Ok my brothers wedding is on August 1st this year and I am using that date as a deadline for a kind of cut.

Started a new journal just for this 8 weeks to keep it seprated form my normal so that it will be easier to follow.

I dont have my exact measurments to hand as I am at work but my main goal is to reduce my waist size and bodyfat while keeping as much muscle as I can.

Main goal: 34" waist with my current shoulder size

Most recent pic is this one and as you can see my waist line needs a big reduction.



Training:

So my weights workouts will stay pretty much the same. Trying to lift heavy as I can.

Cardio:

This is where the big change will be and I will be following 3 workouts and I will try when possible to do them first thing in the morning.

Steady

20 minute on tradmill
20 minute on cross trainer

High Intensity

25 minute on tread mill with 1 minute sprint and 1 minute 20 seconds jog

Back room

Called it this as it will be in the back room of the gym lol

This is also more for cardio fitness and I enjoy this type of cardio.

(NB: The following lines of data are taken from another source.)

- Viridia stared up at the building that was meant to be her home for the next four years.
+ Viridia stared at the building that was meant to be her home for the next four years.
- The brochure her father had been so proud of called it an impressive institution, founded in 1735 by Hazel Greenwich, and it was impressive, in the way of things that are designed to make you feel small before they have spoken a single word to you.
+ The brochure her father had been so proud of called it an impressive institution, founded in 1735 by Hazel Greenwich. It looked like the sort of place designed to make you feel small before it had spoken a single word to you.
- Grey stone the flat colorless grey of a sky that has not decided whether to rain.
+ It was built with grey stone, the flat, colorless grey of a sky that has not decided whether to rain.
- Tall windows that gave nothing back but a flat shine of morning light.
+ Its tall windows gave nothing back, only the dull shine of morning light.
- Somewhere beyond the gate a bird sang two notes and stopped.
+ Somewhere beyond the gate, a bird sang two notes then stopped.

Each exercise for 3 minutes and done as a circuit and circuit repeated 3 times. 3 to 5 minute rest between ciruits.

Bag work
Skipping
Burpees (these are gonna be hard)
Knee ups
Shadow box
Bodyweight squats

===============

Diet

Main diet will be:

Meal 1:

Porridge with protein powder

Meal 2:

Jacket potato with a tin of tuna

Meal 3:

Chicken breast in a wholemeal pitta bread

Meal 4:

Protein shake

Meal 5 (normally pre workout on weight days:

chicken/steak/tuna with broccli/spinach and mushrooms and rice

Meal 6:

Cottage cheese or protein shake

I will work out the macros of the above when later.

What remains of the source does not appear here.